WHAT NEEDS TO BE DONE:
Scan the records below and report how many lines include the string "caption"; the number alone will do.

(Version comparison data)
━━━━━━
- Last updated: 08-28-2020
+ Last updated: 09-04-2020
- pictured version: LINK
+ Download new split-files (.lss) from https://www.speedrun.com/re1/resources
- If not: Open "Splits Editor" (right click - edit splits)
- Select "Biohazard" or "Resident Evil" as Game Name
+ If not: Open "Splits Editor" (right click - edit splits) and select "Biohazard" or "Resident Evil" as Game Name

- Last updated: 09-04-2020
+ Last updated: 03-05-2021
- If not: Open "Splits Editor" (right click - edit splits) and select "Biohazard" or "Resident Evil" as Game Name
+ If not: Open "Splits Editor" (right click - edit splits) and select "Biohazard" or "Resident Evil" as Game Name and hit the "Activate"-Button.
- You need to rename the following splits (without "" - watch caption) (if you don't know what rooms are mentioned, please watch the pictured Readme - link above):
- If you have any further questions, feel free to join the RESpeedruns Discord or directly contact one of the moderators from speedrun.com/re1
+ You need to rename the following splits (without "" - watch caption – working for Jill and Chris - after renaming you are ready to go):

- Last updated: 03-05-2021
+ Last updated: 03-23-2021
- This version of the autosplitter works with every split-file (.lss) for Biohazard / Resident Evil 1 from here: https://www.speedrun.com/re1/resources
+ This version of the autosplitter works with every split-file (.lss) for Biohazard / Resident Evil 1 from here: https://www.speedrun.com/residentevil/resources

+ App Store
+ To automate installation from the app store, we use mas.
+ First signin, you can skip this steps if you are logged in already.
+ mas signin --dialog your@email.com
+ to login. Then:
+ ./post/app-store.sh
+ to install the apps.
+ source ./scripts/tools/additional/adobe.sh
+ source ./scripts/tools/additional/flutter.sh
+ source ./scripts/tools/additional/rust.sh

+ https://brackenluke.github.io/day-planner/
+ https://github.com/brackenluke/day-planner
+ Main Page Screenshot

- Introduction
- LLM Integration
━━━━━━
YOUR SOLUTION:
2